La sectorisation ne peut pas concerner des "activités de même nature". La sectorisation repose en effet sur le principe d’une séparation ou d’une individualisation physique des activités concernées par rapport à l’activité principale ou les autres activités de l’association, concernant notamment le lieu de production, les moyens humains et matériels, les investissements.

Il est admis que des activités soient considérées comme dissociables si elles s’adressent à des publics différents, dans la mesure où les moyens et les modalités d’exploitation relatifs à chacune des activités sont totalement distincts de manière permanente.

Impôt sur les sociétés.

L’association doit procéder à l’affectation de ses moyens d’exploitation entre ses deux secteurs. Pour les éléments communs à l’activité imposable et à l’activité non imposable la répartition doit s’effectuer au prorata du temps d’utilisation.
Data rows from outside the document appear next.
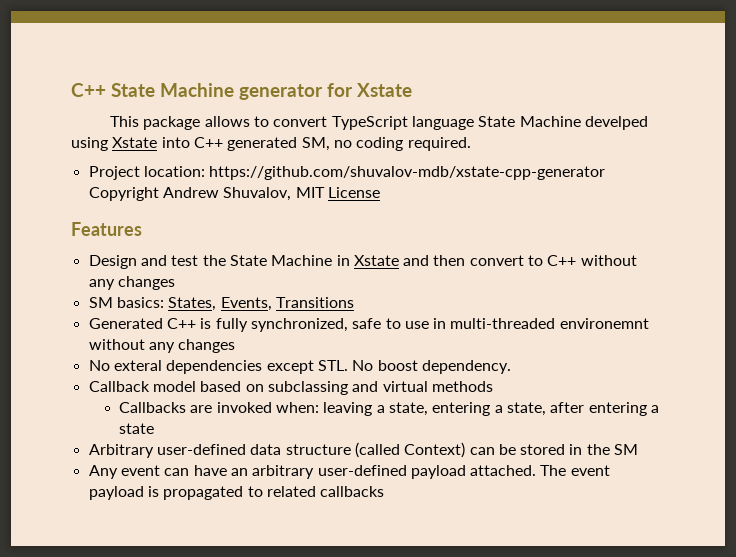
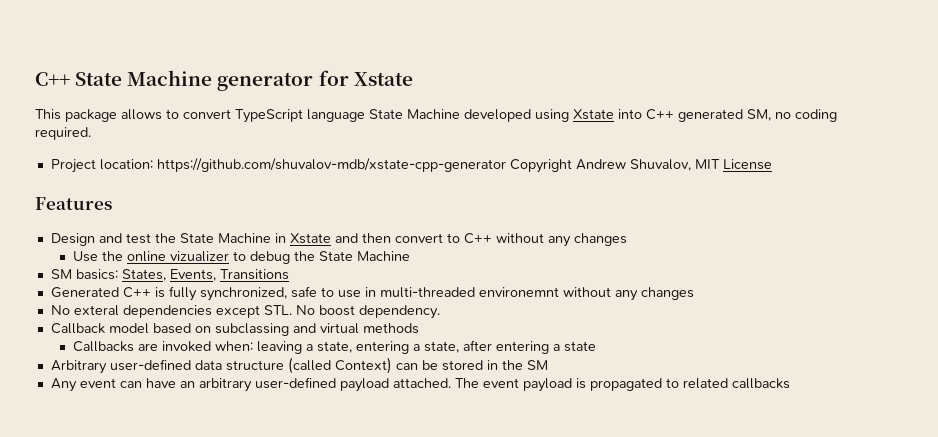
- This package allows to convert TypeScript language State Machine develped using Xstate into C++ generated SM, no coding required.
+ This package allows to convert TypeScript language State Machine developed using Xstate into C++ generated SM, no coding required.
+ Use the online vizualizer to debug the State Machine

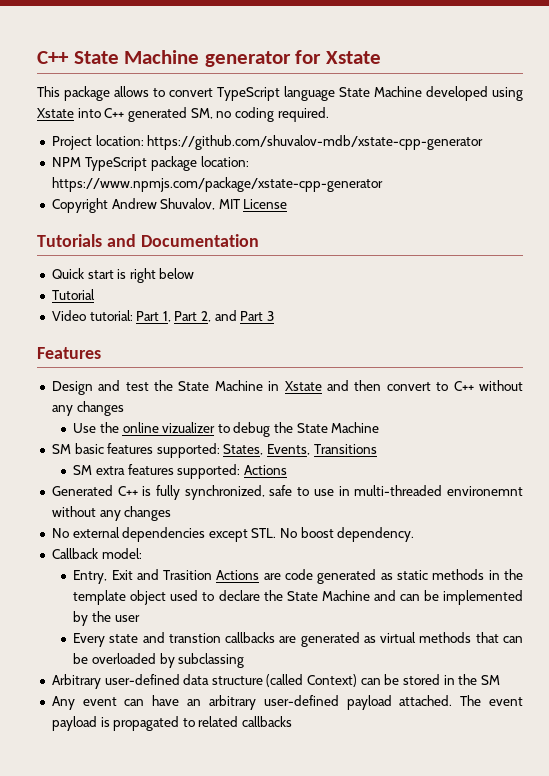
- Project location: https://github.com/shuvalov-mdb/xstate-cpp-generator Copyright Andrew Shuvalov, MIT License
+ Project location: https://github.com/shuvalov-mdb/xstate-cpp-generator
+ NPM TypeScript package location: https://www.npmjs.com/package/xstate-cpp-generator
+ Copyright Andrew Shuvalov, MIT License
+ Tutorials and Documentation
+ Quick start is right below
+ Tutorial
+ Video tutorial: Part 1, Part 2, and Part 3
- SM basics: States, Events, Transitions
+ SM basic features supported: States, Events, Transitions
+ SM extra features supported: Actions
- No exteral dependencies except STL. No boost dependency.
+ No external dependencies except STL. No boost dependency.
- Callback model based on subclassing and virtual methods
- Callbacks are invoked when: leaving a state, entering a state, after entering a state
+ Callback model:
+ Entry, Exit and Trasition Actions are code generated as static methods in the template object used to declare the State Machine and can be implemented by the user
+ Every state and transtion callbacks are generated as virtual methods that can be overloaded by subclassing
Le bilan fiscal doit comprendre tous les éléments d’actif et de passif affectés aux opérations lucratives.

Pour la détermination des résultats, il appartient à l’association de procéder à une exacte répartition de ses charges entre la structure fiscalisée et la structure non fiscalisée. En effet, chaque activité doit assumer toutes les charges qui lui incombent, et seulement celles-ci.

Imposition forfaitaire annuelle.

Seul le chiffre d’affaires du secteur lucratif est retenu pour l’application du barème de cet impôt.

Taxe professionnelle.

Les organismes qui auront opéré une sectorisation de leur activité, seront assujettis à cette taxe sur la seule partie lucrative. Seuls les moyens d’exploitation affectés à cette dernière devront être compris dans ses bases d’imposition.

Lorsque les deux activités sont exercées dans les mêmes locaux ou/et avec un matériel et des salariés communs, il convient alors de ne retenir que la fraction de la valeur locative des terrains, bâtiments ou matériels, calculée au prorata du temps d’utilisation pour l’activité taxable. L’organisme doit alors estimer sous sa propre responsabilité dans quelle proportion le local ou le matériel est affecté à l’activité imposable. Pour les salaires, cette fraction doit être calculée au prorata du temps de travail consacré à l’activité imposable.

L’attention est toutefois appelée sur le fait que cette répartition doit être cohérente avec celle retenue en matière d’imposition sur les sociétés.

Taxe sur la valeur ajoutée.

Les recettes sont imposées à la taxe dans les conditions de droit commun. La sectorisation est obligatoire et résulte des articles 213 à 242 B de l’annexe II du CGI.